→ **Problem statement**: From the data that follows, print exactly the lines starting at the one containing "customer number: TKJ517 -> TKJ797" and ending at the one containing "total: 3131.89 -> 1940.45"; include both of them and nothing more.
▶
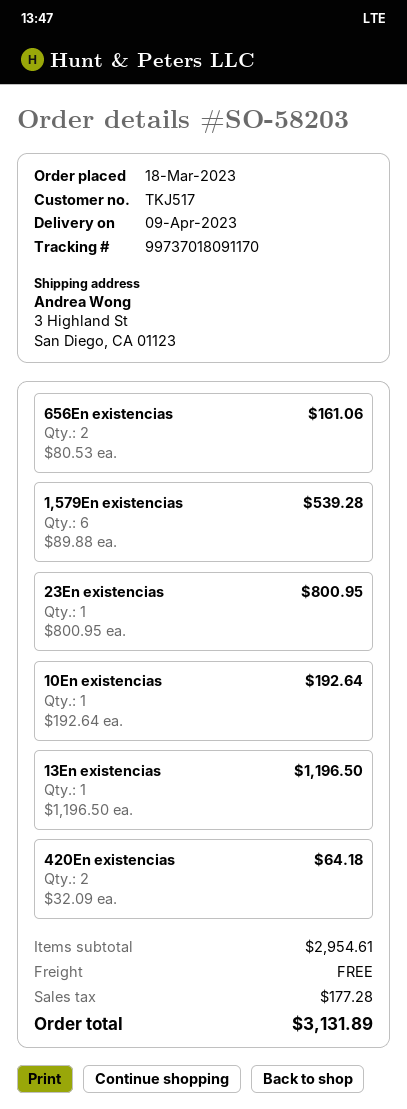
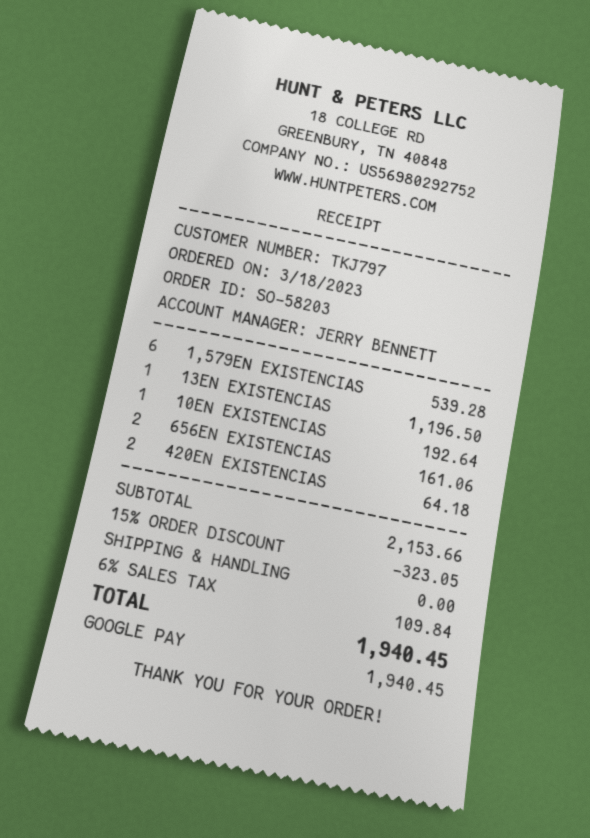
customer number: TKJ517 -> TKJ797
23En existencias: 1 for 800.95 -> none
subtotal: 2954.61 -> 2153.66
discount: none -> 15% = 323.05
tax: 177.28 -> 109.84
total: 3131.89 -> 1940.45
◀
▶
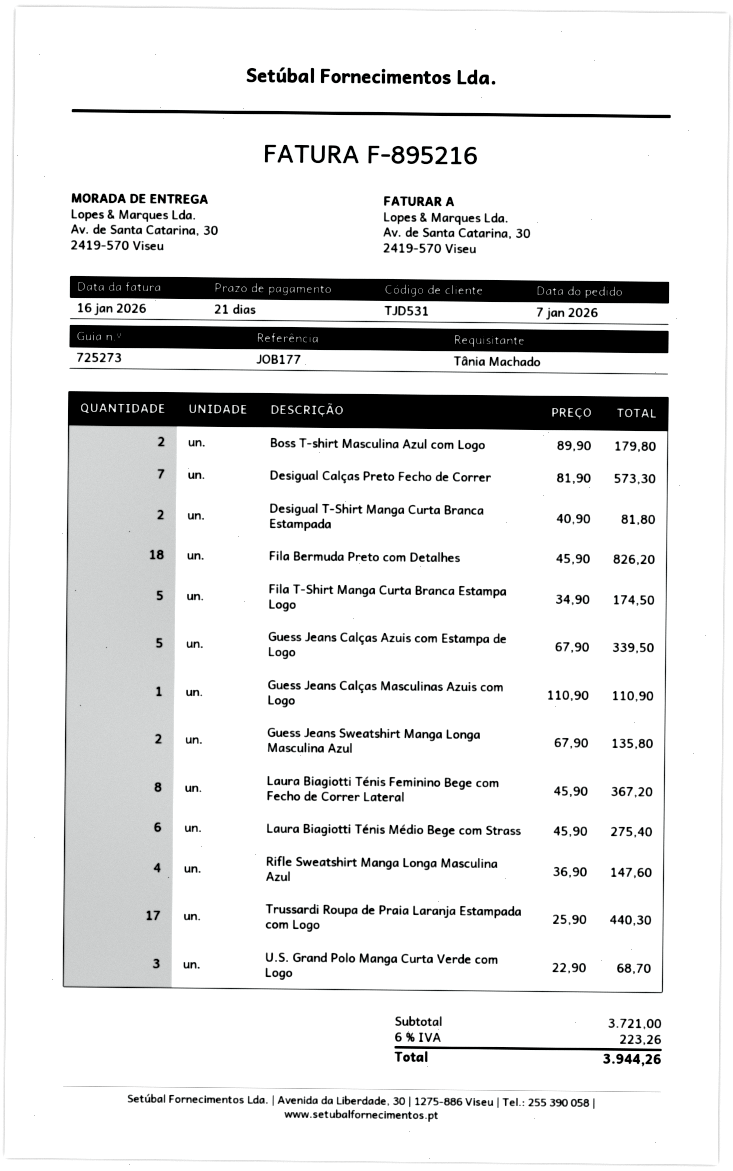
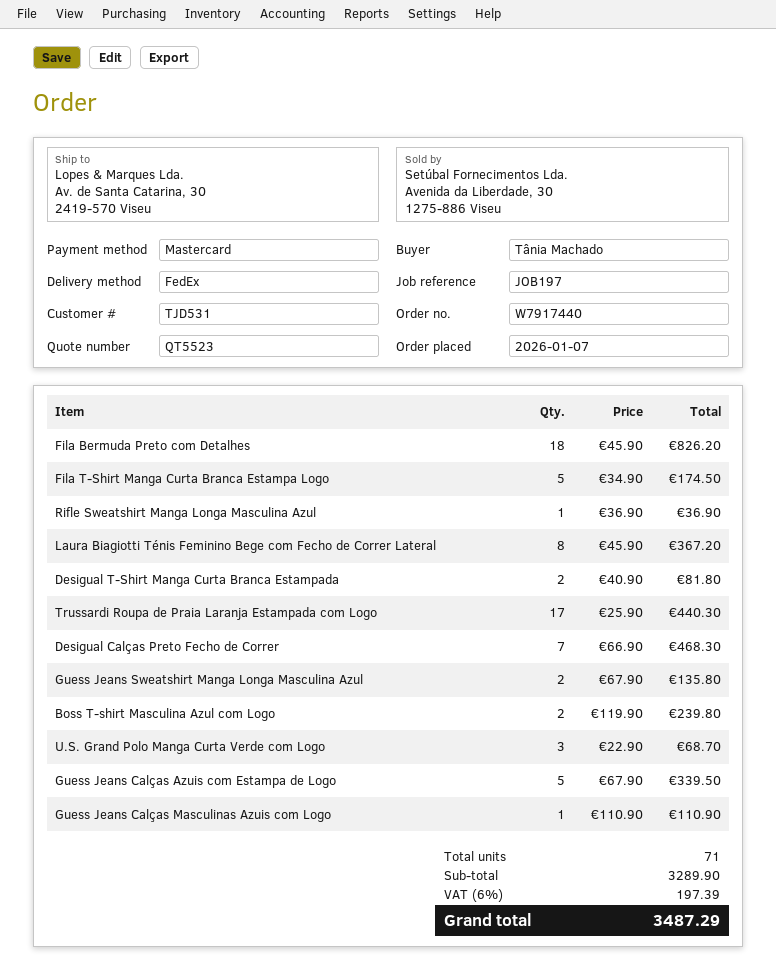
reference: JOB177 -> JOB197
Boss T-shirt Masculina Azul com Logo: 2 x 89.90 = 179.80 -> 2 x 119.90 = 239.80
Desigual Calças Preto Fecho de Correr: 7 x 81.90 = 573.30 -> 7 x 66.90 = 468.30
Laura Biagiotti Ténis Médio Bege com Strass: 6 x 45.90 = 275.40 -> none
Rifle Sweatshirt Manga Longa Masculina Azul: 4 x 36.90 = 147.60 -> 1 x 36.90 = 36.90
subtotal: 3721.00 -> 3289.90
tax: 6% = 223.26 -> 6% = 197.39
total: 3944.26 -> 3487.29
◀
→ **Reply**:
customer number: TKJ517 -> TKJ797
23En existencias: 1 for 800.95 -> none
subtotal: 2954.61 -> 2153.66
discount: none -> 15% = 323.05
tax: 177.28 -> 109.84
total: 3131.89 -> 1940.45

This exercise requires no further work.